=== Problem requirements ===
Lines in which "width" appears should be pulled from the data below.

Web document revisions:
________________________________________

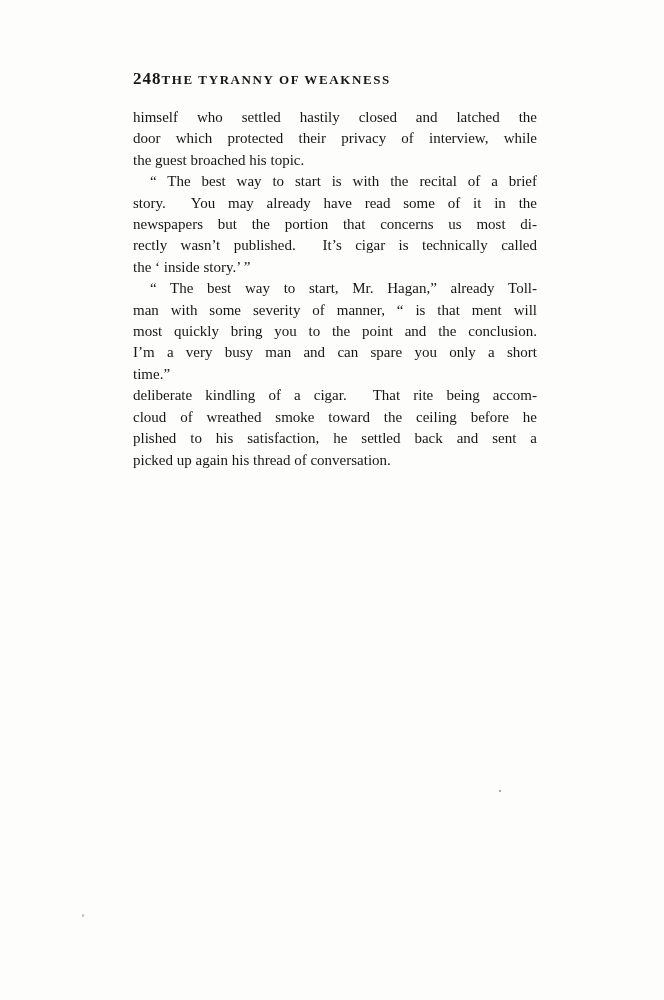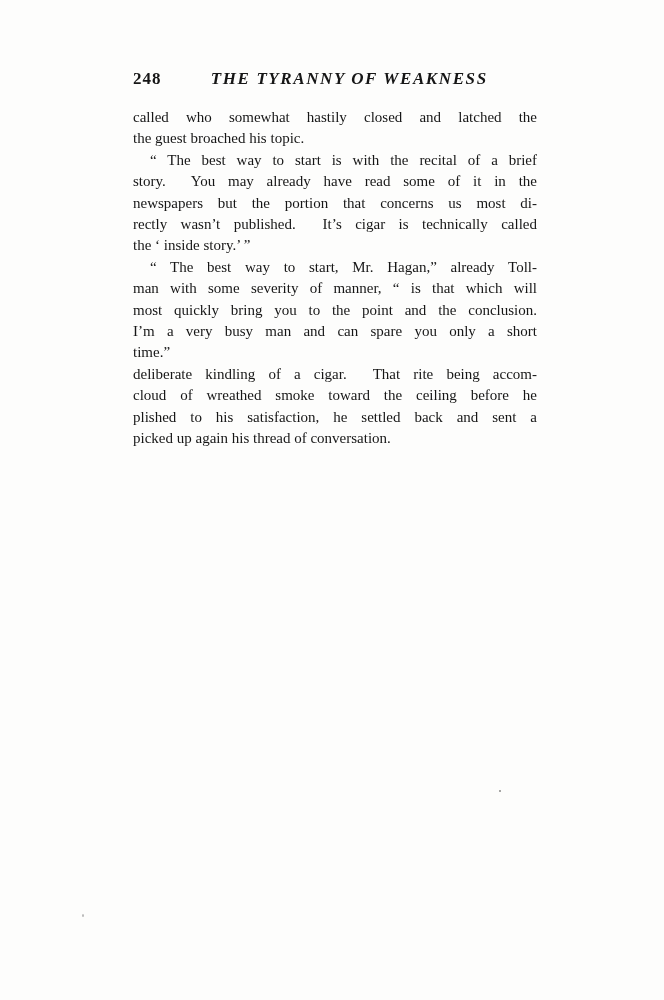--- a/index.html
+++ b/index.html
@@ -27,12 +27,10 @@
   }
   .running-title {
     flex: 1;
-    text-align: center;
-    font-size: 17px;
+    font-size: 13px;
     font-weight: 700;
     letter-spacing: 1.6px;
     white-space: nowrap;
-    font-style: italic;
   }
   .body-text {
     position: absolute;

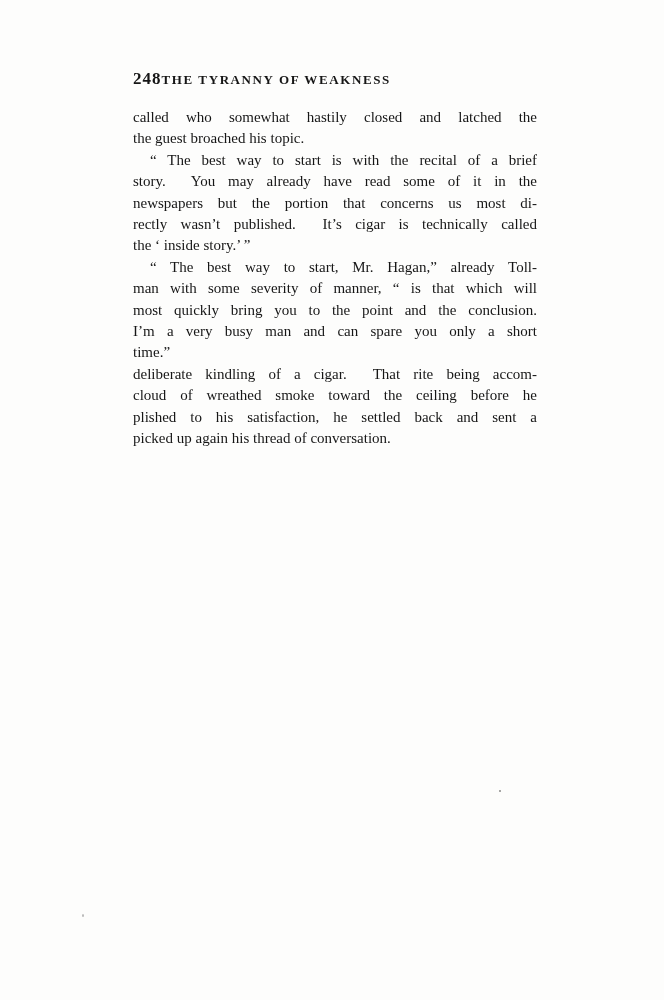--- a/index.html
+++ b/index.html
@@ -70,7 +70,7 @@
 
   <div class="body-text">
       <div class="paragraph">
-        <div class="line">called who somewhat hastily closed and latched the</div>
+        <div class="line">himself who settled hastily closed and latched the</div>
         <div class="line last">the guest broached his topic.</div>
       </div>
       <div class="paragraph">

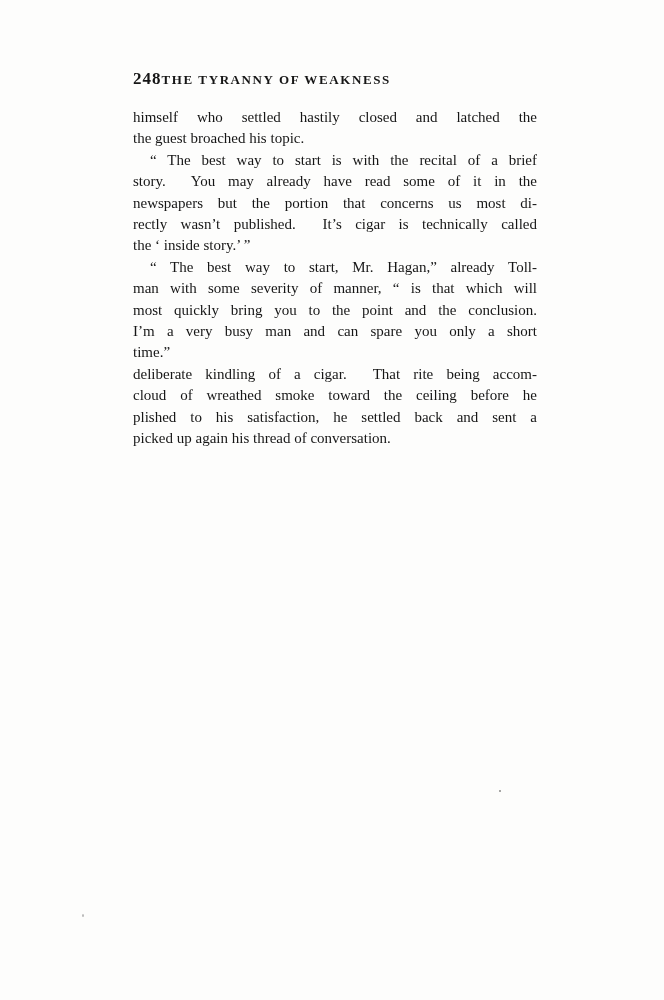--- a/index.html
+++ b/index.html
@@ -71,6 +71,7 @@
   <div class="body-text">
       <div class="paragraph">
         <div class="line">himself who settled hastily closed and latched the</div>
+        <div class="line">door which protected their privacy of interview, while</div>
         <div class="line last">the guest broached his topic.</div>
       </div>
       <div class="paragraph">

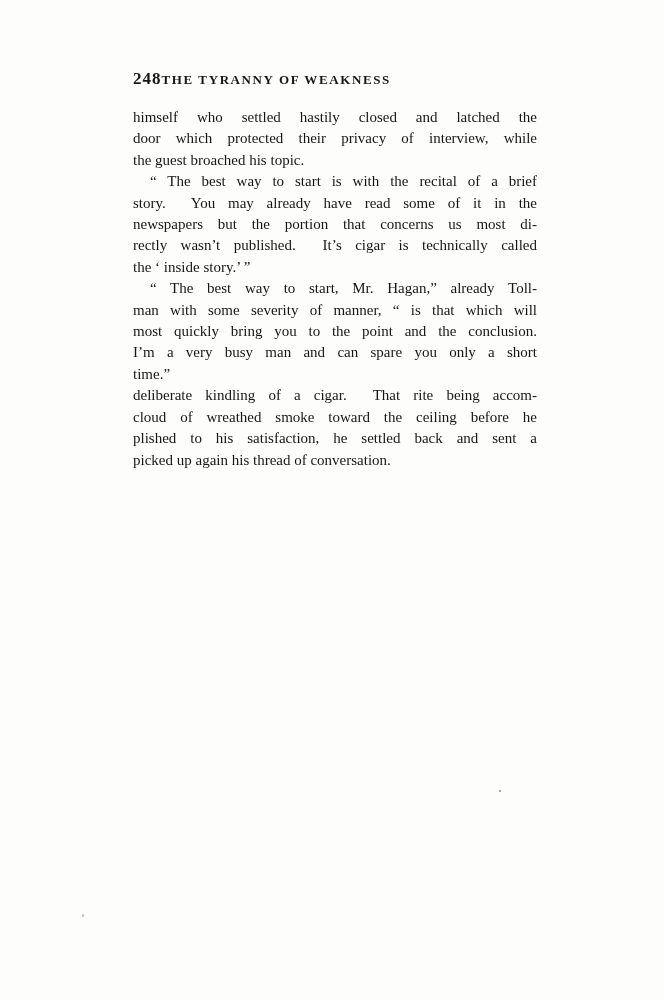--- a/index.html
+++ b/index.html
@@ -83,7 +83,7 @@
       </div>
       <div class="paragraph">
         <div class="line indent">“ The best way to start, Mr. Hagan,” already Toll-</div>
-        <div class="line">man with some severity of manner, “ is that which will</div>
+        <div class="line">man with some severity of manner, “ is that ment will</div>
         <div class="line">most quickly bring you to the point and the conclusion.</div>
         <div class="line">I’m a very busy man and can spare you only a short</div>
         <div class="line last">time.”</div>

________________________________________

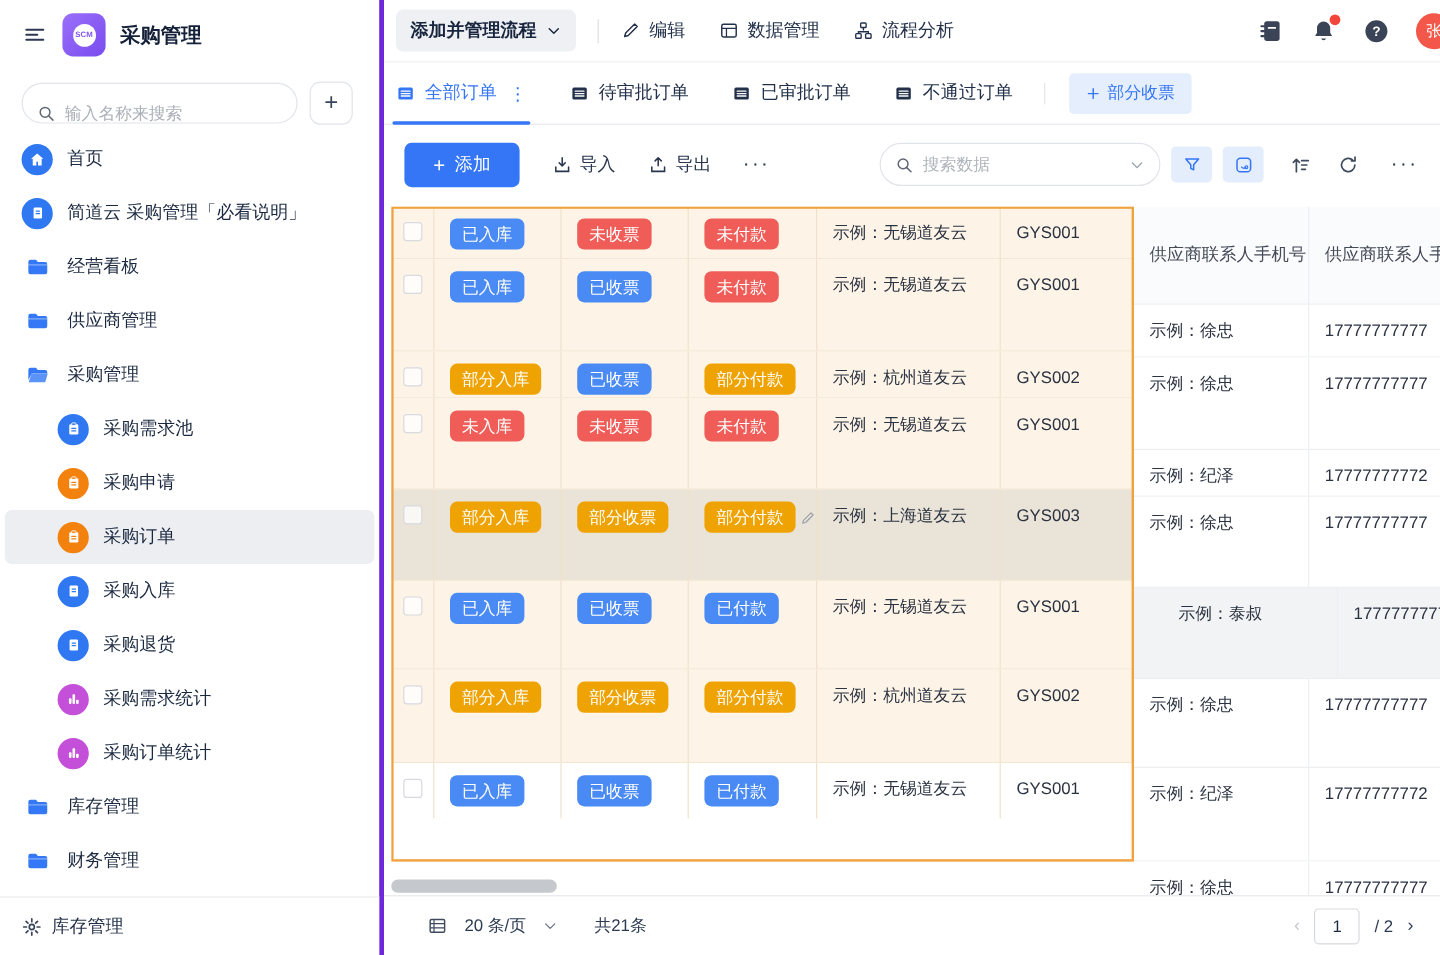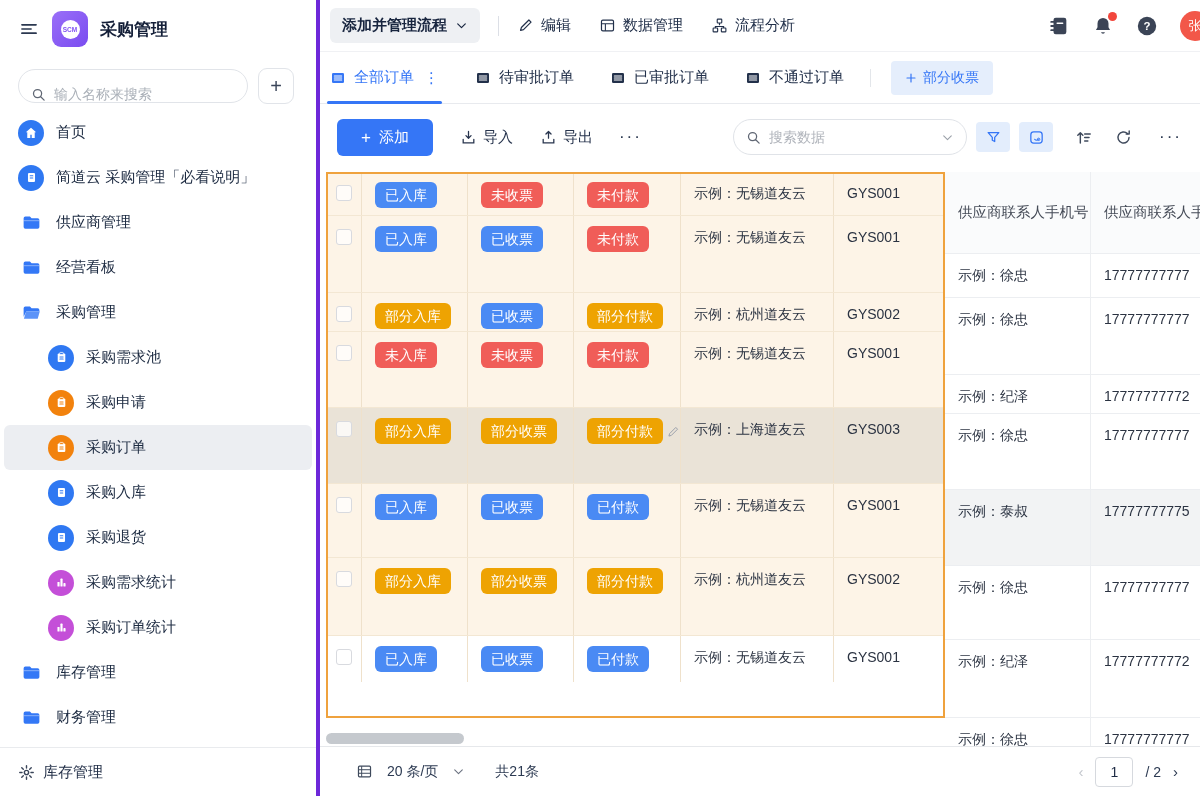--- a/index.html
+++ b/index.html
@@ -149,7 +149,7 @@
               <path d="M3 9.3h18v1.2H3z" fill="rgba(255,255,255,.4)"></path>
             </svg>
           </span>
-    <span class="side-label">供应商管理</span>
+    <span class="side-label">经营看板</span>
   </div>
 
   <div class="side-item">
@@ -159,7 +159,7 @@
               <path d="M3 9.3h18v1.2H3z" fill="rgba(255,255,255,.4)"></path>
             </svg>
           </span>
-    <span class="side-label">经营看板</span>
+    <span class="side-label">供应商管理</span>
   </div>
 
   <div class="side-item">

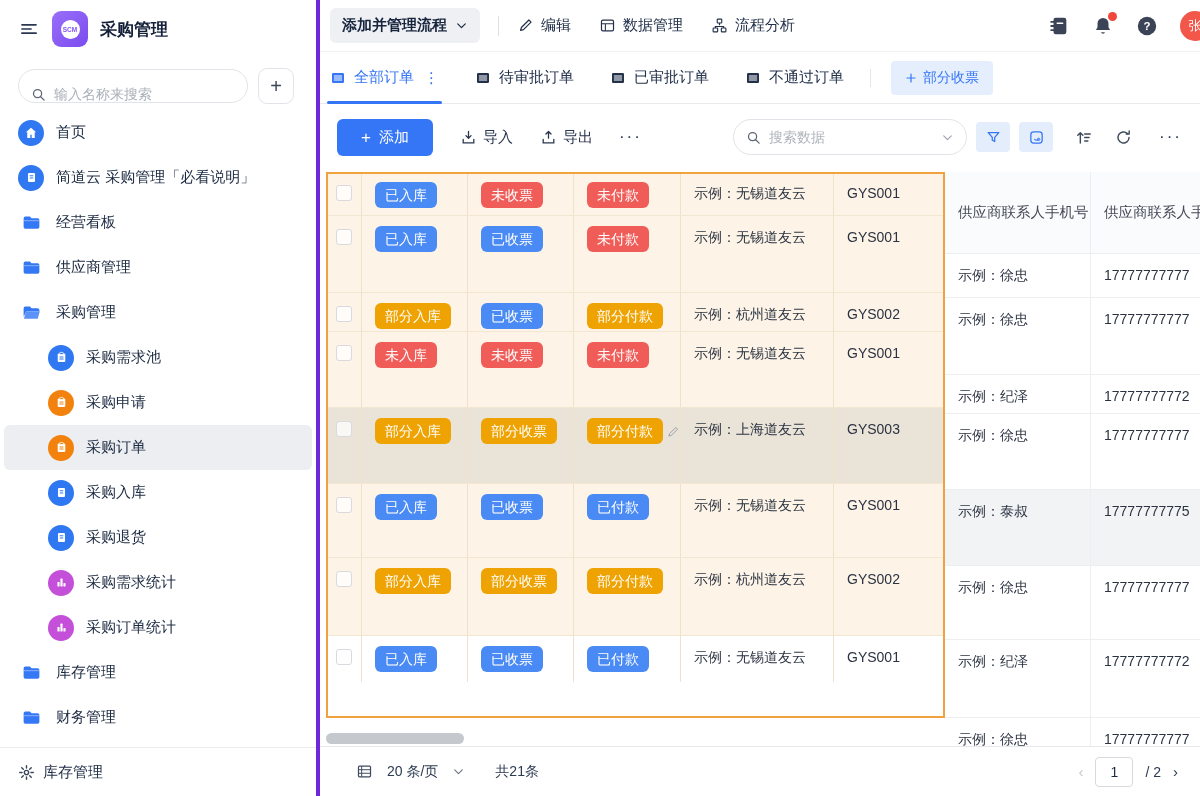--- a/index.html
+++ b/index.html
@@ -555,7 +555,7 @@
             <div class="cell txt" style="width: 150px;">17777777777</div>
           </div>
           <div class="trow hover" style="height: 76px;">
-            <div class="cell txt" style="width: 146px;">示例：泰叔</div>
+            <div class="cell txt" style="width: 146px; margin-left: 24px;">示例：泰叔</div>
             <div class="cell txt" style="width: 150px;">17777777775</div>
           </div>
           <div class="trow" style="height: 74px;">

________________________________________

=== Answer section ===
             <div class="cell txt" style="width: 150px;">17777777777</div>
-            <div class="cell txt" style="width: 146px;">示例：泰叔</div>
+            <div class="cell txt" style="width: 146px; margin-left: 24px;">示例：泰叔</div>
             <div class="cell txt" style="width: 150px;">17777777775</div>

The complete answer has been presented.